Saturday, January 4, 2014

The Lord of the Dance

And so another year begins. Today I took down the calendar and noted how last January, Glenn recorded all the birthdays, anniversaries and death anniversaries for our family, not knowing that I would record his death this year. I will save this calendar, because it's been quite a year,and because I treasure seeing his handwriting. I thought I would feel much more of a sense of new beginnings, and although I get glimpses of that, a picture, a song or a memory can bring the tears.

Today I was reflecting on what a good dancer Glenn was. He was naturally athletic, and so amazingly light on his feet. He was raised in the era and social ethos of dancing lessons and cotillions, so he really knew how to dance, unlike me, who came of age in the '70's where we clung to each other while spinning around in a circle until the song ended. He taught me to dance and I loved it. On our wedding night, he arranged for the song "Unforgettable" sung by Natalie Cole to be playing when we came in, and we danced around the hotel room together.  God, how I miss him.

One time, while on a trip out west, we went miles out of our way to return to the Cowboy Bar in Jackson Hole, Wyoming. We had been there before but couldn't go in because the kids were underage. He wanted me to sit in a saddle at the bar and dance with him to the sounds of Alabama etc. And we did.

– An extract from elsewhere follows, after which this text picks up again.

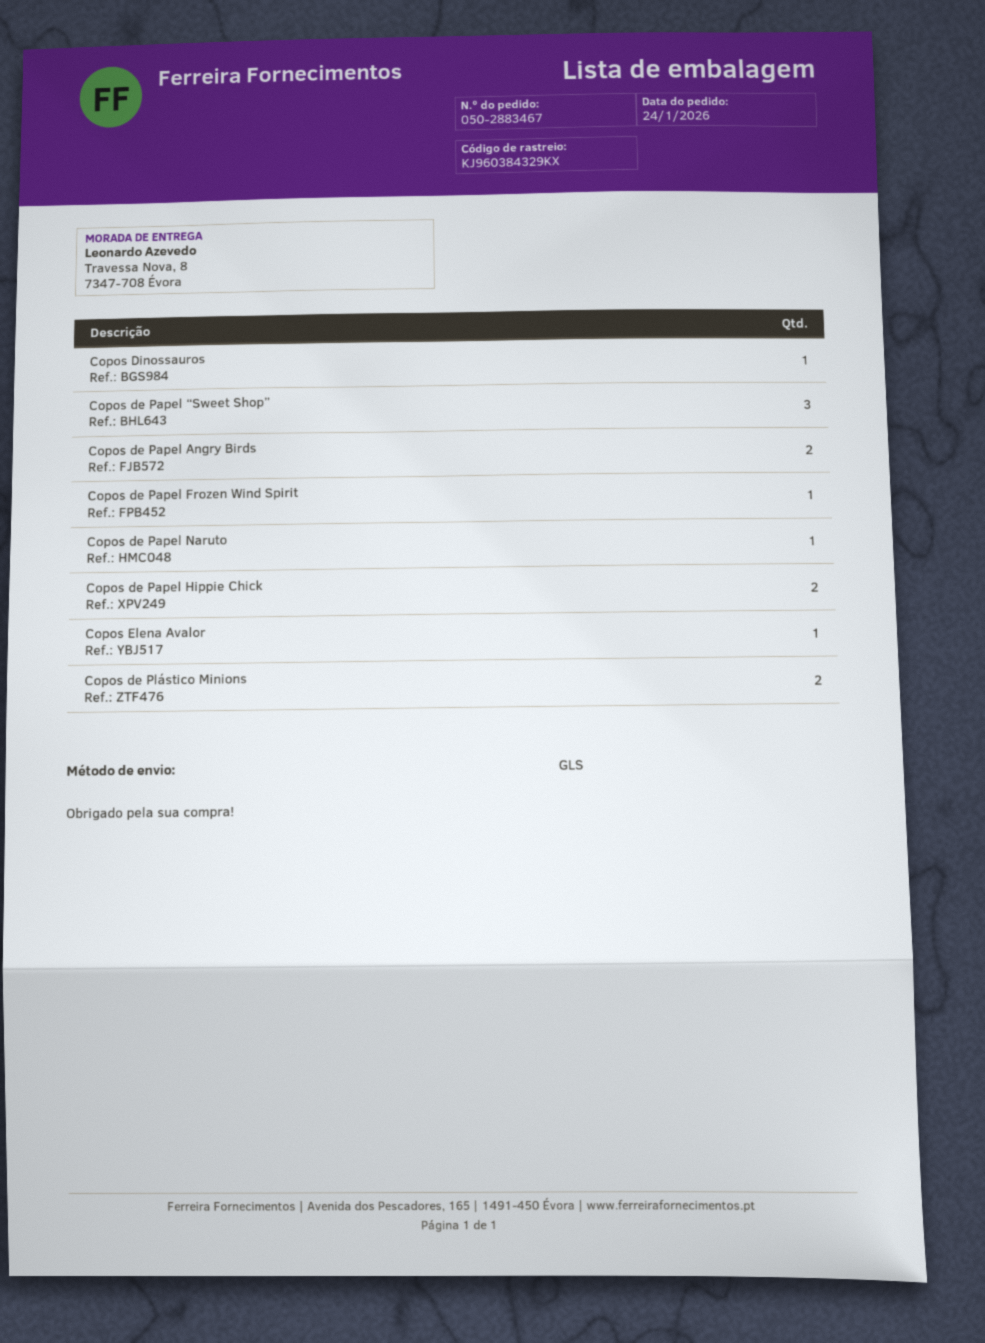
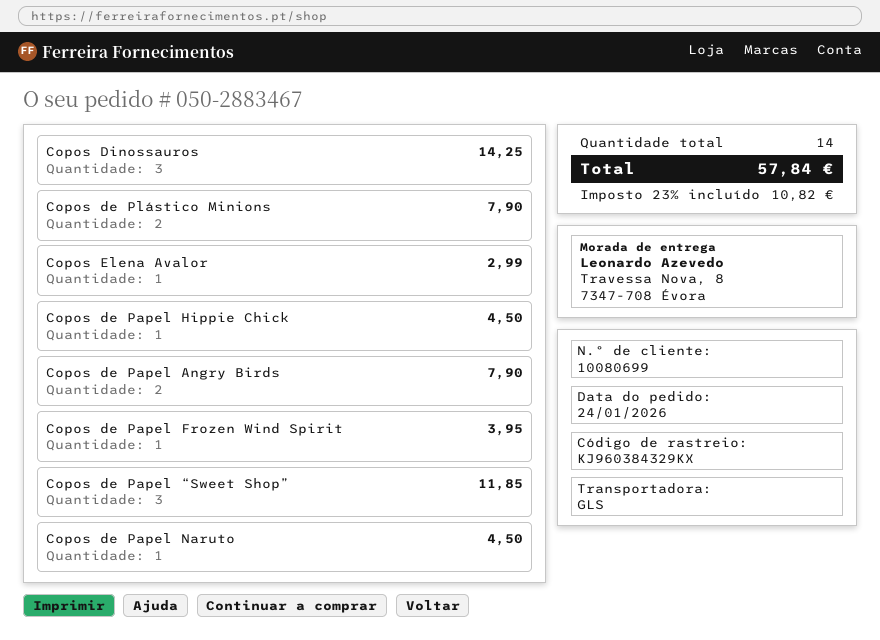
Copos Dinossauros: 1 -> 3
Copos de Papel Hippie Chick: 2 -> 1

I hope I can insert my favorite picture, given to me after his death, of the two of us at the YMCA ball a few years ago. He looked so handsome in his tux. His orthopedic surgeon was there that night, and commented on how well he was dancing, considering all his knee and hip surgeries! He had this wonderful habit of trying to sing the words in my ear while we danced, but he only knew a few of them, so it came out like this" doo doo doo dee doo..always love you..doo dee doo..."
The last dance, as it was, was at Emily and Paul's wedding. Oh what fun it was! He was a little lame the next day, but I treasure the memories of laughing and loving and having fun with our family and friends.

Missing my dance partner tonight, on this journey. Glennee ...I hope you're dancing with the angels.